Anche gli USA hanno il loro da ridire, ma non tanto la Casa Bianca quanto il Dipartimento di Stato. Secondo sottosegretario David Kramer, “E’ impossibile non fare menzione delle relazioni che la Russia ha coi suoi vicini dove abbiamo visto dei casi di intimidazione flagrante verso coloro che esprimevano tendenze pro-occidentali. E dentro la Russia, c’è stato uno scivolamento in una direzione antidemocratica che troviamo molto preoccupante”.
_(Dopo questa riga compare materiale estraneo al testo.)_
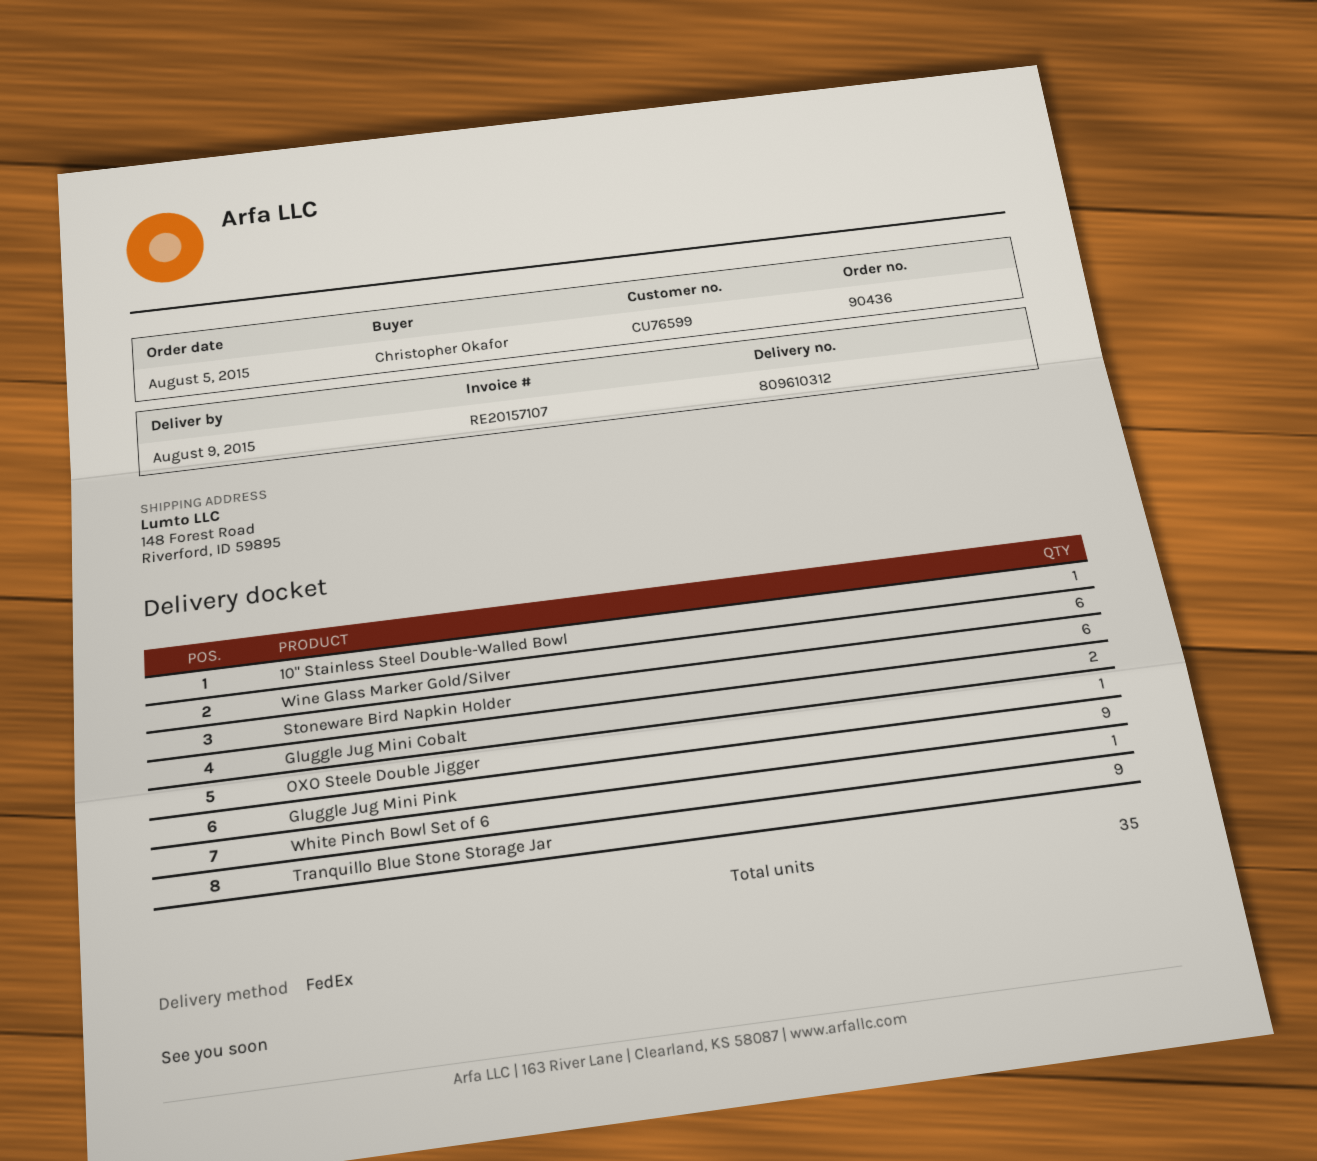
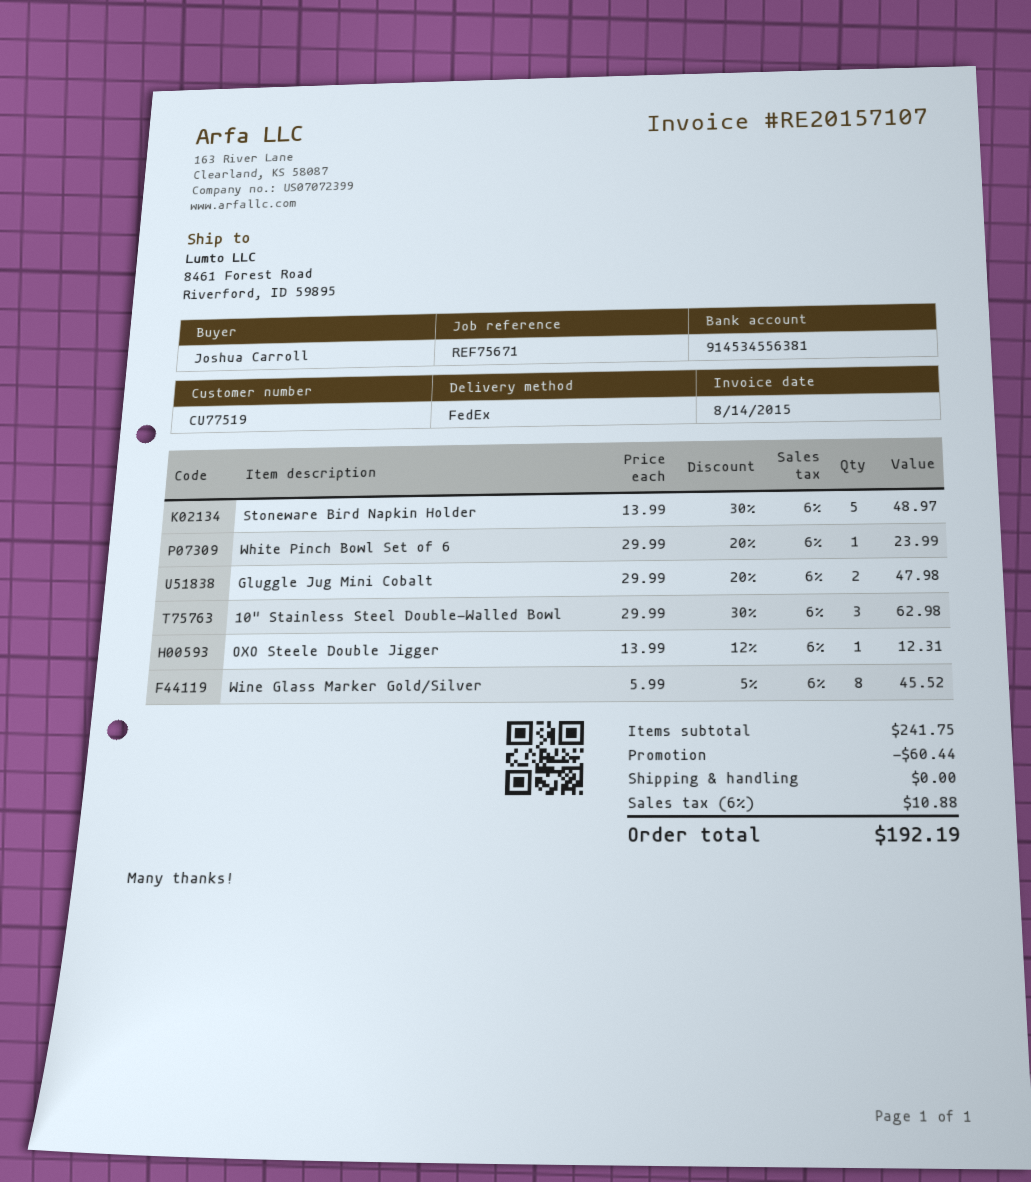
customer number: CU76599 -> CU77519
ordered by: Christopher Okafor -> Joshua Carroll
ship to: 148 Forest Road, Riverford, ID 59895 -> 8461 Forest Road, Riverford, ID 59895
10" Stainless Steel Double-Walled Bowl: 1 -> 3
Wine Glass Marker Gold/Silver: 6 -> 8
Stoneware Bird Napkin Holder: 6 -> 5
Gluggle Jug Mini Pink: 9 -> none
Tranquillo Blue Stone Storage Jar: 9 -> none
E’ difficile, però, non notare il contrasto notevole nei segnali diplomatici che i due leader si sono mandati subito prima dell’incontro. A Mosca, Putin ha ricevuto un gran nemico dell’amministrazione Bush, il leader venezuelano, Hugo Chavez. Bush, da parte sua aveva ricevuto nell’Ufficio Ovale il presidente dell’Estonia, il Paese Baltico che ha una disputa molto amara con la Russia riguardo alla storia della Seconda Guerra Mondiale. C’è da dire, però, che non è una tattica diplomatica nuova. E’ da un po’ di tempo che Bush ha preso l’abitudine, subito prima e dopo le sue visite nella Russia, di visitare le nazioni che si sono separate dal vecchio impero sovietico. Quando durante le sue visite in Lettonia e in Lituania fece dei discorsi lodando le loro nuove democrazie, Putin ne fu molto irritato.

La prima dichiarazione uscita dopo la conclusione del vertice non vertice di Kennebunkport è che Bush e Putin hanno deciso di progettare un fronte unito contro il sospetto di un programma militare nucleare dell’Iran. Nelle parole di Bush “Quando la Russia e gli Stati Uniti parlano sulla stessa linea, questa tende ad essere effettiva, e quindi, apprezzo l’atteggiamento della Russia nelle Nazioni Unite. Riconosciamo che dobbiamo lavorare insieme per trasmettere un messaggio comune”. Trattandosi dell’Iran, è già qualcosa. 

 Putin ha anche ribadito la sua offerta di una stazione radar in Azerbaijan per sostituire quelle che Bush vorrebbe costruire in Polonia e nella repubblica Ceca. In risposta alle obiezioni che il vecchio impianto dell’epoca sovietica sia in uno stato piuttosto pessimo, ha proposto la sua modernizzazione. Ha anche suggerito la formazione di centri per lo scambio di informazione fra Washington e Mosca, includendo eventualmente anche Bruxelles. Bush è d’accordo per un approccio più regionale alla difesa missilistica ma non ha cambiato idea sulle istallazioni in Polonia e nella repubblica Ceca.